(Task goal):
Each entry is to be given again exactly; drop the images.

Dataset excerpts
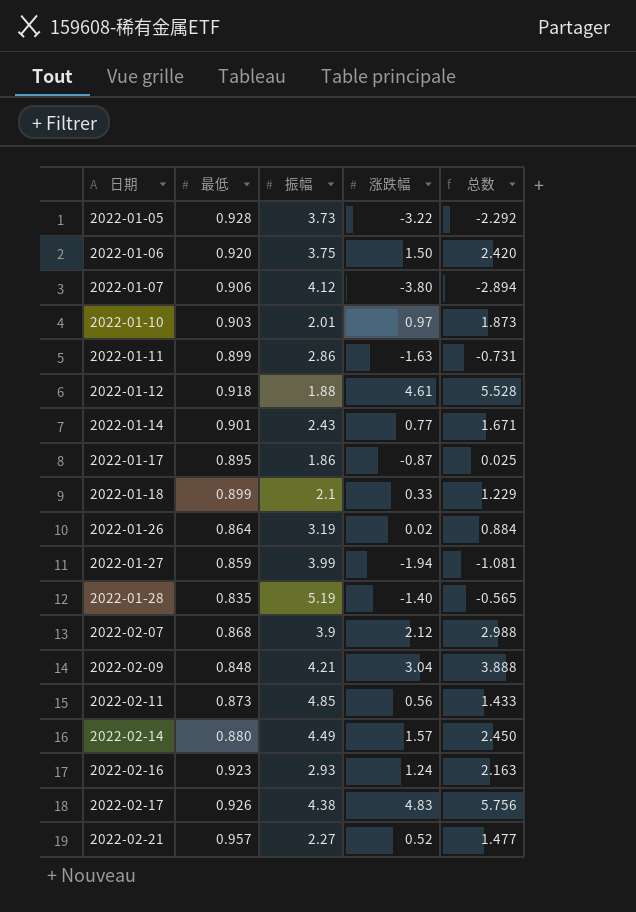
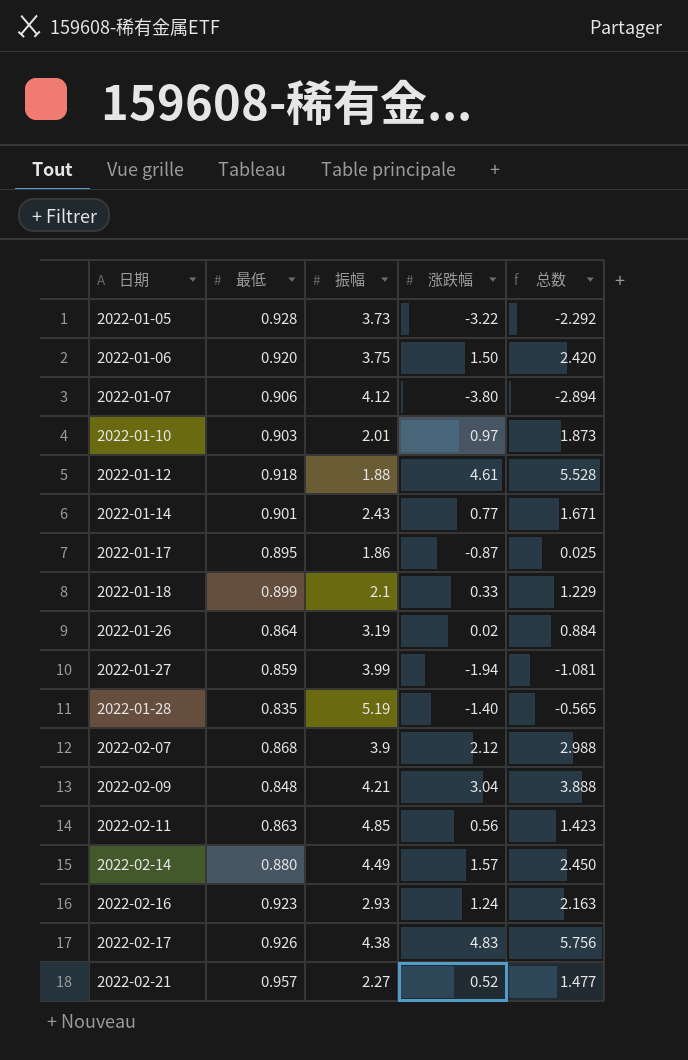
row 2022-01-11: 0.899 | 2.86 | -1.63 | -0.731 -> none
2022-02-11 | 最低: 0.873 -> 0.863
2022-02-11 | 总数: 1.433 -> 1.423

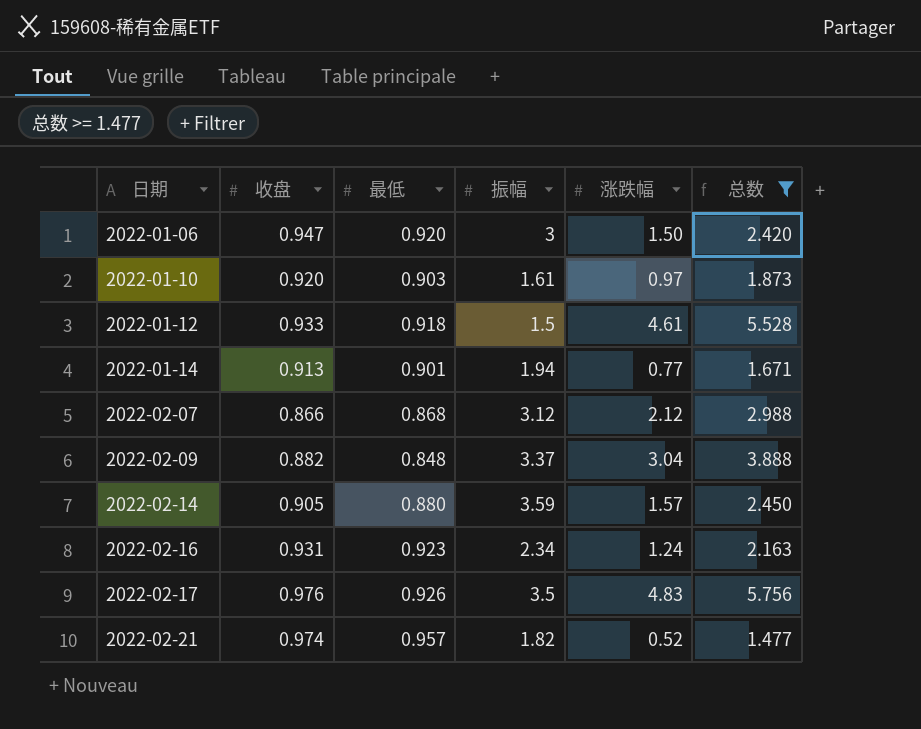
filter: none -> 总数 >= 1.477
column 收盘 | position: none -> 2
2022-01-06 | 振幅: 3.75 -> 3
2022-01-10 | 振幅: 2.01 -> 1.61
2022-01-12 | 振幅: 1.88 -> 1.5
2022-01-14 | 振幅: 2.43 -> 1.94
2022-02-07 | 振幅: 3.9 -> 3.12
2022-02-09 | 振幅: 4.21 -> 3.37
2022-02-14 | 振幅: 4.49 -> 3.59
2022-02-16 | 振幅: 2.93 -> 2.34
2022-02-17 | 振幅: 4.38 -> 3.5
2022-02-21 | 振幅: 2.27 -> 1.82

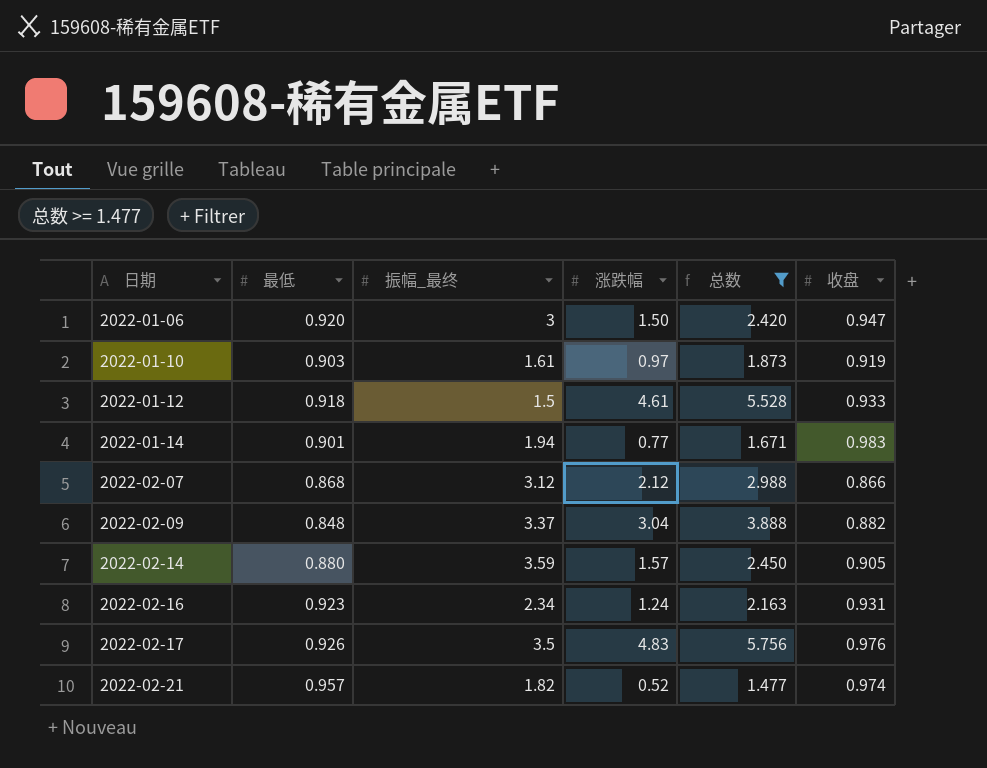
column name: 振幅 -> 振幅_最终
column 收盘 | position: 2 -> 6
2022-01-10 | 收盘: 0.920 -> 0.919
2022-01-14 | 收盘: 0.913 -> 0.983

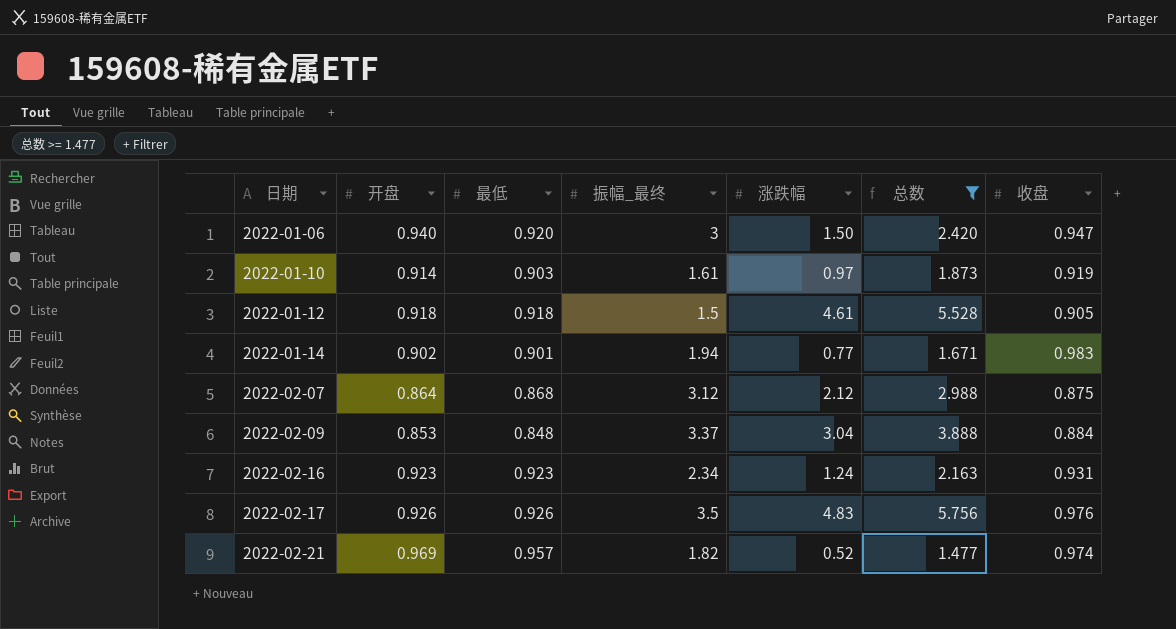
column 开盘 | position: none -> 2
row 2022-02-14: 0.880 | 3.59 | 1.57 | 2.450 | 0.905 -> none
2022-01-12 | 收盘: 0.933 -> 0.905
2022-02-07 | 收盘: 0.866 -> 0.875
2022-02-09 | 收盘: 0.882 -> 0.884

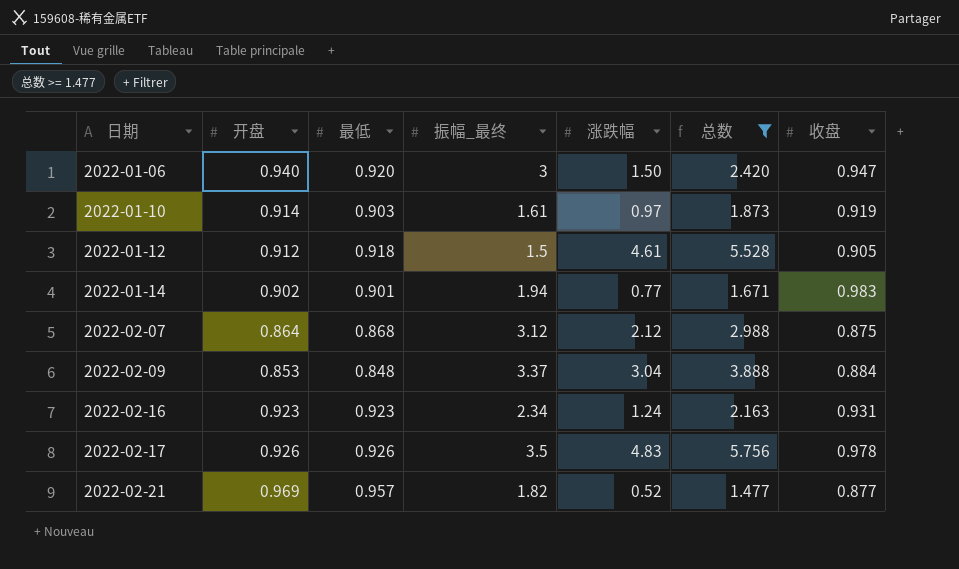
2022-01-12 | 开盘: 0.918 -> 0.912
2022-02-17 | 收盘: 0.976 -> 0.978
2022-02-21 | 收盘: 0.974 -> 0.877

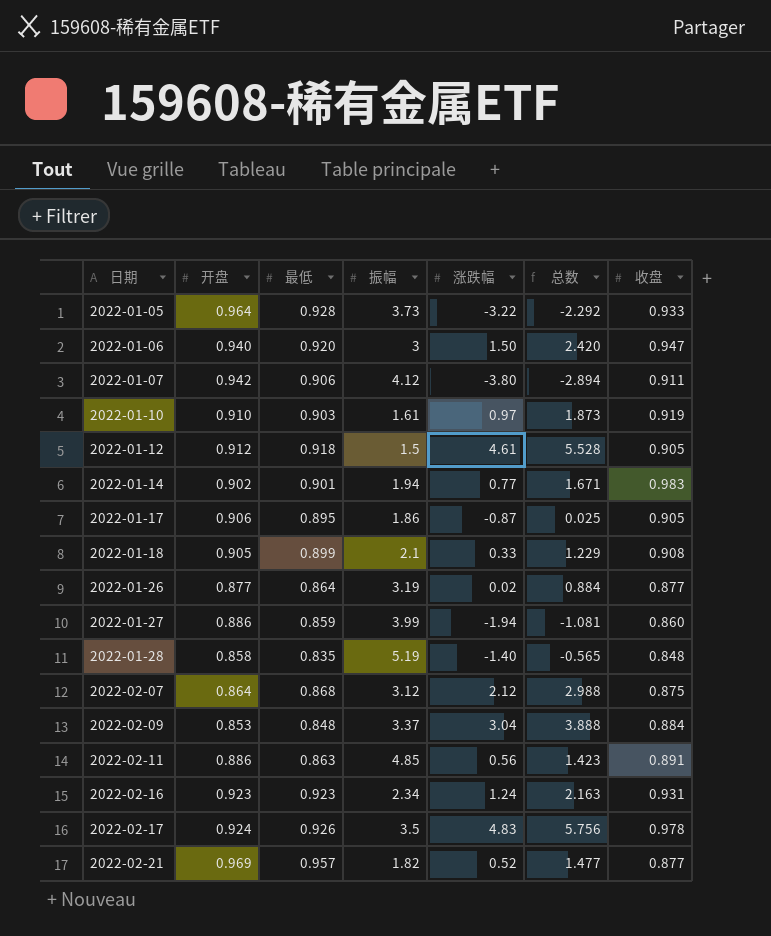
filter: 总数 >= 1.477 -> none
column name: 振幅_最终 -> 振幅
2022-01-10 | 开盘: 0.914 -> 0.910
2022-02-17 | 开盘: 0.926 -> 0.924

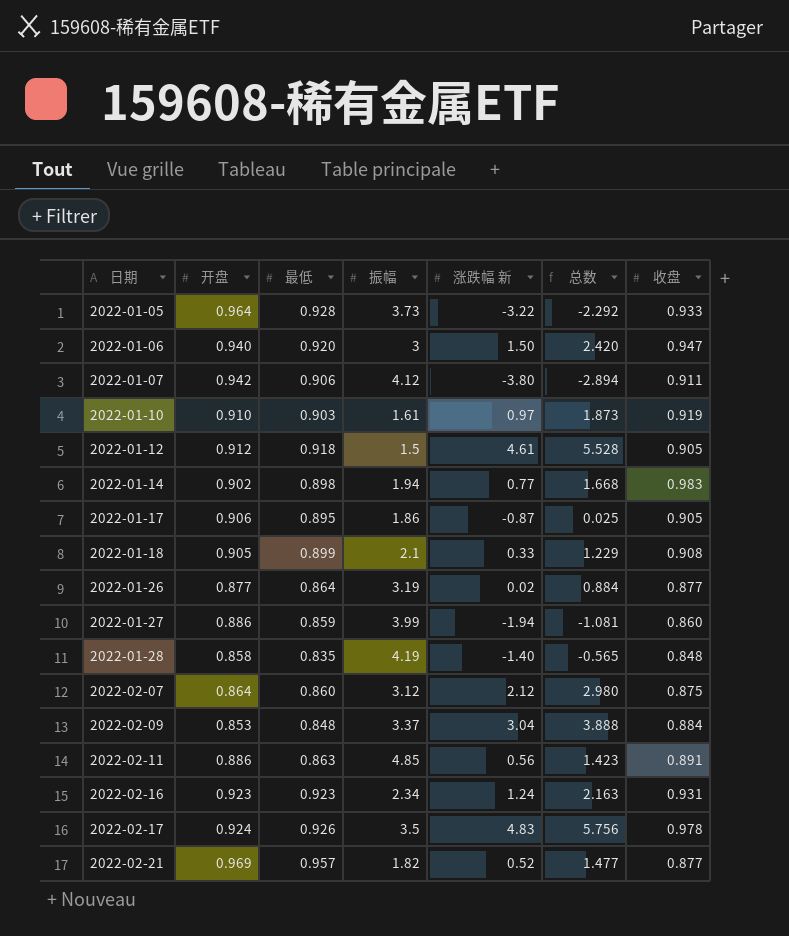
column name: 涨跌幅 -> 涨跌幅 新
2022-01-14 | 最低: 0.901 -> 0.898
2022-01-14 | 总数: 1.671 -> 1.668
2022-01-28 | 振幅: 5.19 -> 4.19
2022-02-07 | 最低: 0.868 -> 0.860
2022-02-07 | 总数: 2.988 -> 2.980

(Exercise output):
row 2022-01-11: 0.899 | 2.86 | -1.63 | -0.731 -> none
2022-02-11 | 最低: 0.873 -> 0.863
2022-02-11 | 总数: 1.433 -> 1.423

filter: none -> 总数 >= 1.477
column 收盘 | position: none -> 2
2022-01-06 | 振幅: 3.75 -> 3
2022-01-10 | 振幅: 2.01 -> 1.61
2022-01-12 | 振幅: 1.88 -> 1.5
2022-01-14 | 振幅: 2.43 -> 1.94
2022-02-07 | 振幅: 3.9 -> 3.12
2022-02-09 | 振幅: 4.21 -> 3.37
2022-02-14 | 振幅: 4.49 -> 3.59
2022-02-16 | 振幅: 2.93 -> 2.34
2022-02-17 | 振幅: 4.38 -> 3.5
2022-02-21 | 振幅: 2.27 -> 1.82

column name: 振幅 -> 振幅_最终
column 收盘 | position: 2 -> 6
2022-01-10 | 收盘: 0.920 -> 0.919
2022-01-14 | 收盘: 0.913 -> 0.983

column 开盘 | position: none -> 2
row 2022-02-14: 0.880 | 3.59 | 1.57 | 2.450 | 0.905 -> none
2022-01-12 | 收盘: 0.933 -> 0.905
2022-02-07 | 收盘: 0.866 -> 0.875
2022-02-09 | 收盘: 0.882 -> 0.884

2022-01-12 | 开盘: 0.918 -> 0.912
2022-02-17 | 收盘: 0.976 -> 0.978
2022-02-21 | 收盘: 0.974 -> 0.877

filter: 总数 >= 1.477 -> none
column name: 振幅_最终 -> 振幅
2022-01-10 | 开盘: 0.914 -> 0.910
2022-02-17 | 开盘: 0.926 -> 0.924

column name: 涨跌幅 -> 涨跌幅 新
2022-01-14 | 最低: 0.901 -> 0.898
2022-01-14 | 总数: 1.671 -> 1.668
2022-01-28 | 振幅: 5.19 -> 4.19
2022-02-07 | 最低: 0.868 -> 0.860
2022-02-07 | 总数: 2.988 -> 2.980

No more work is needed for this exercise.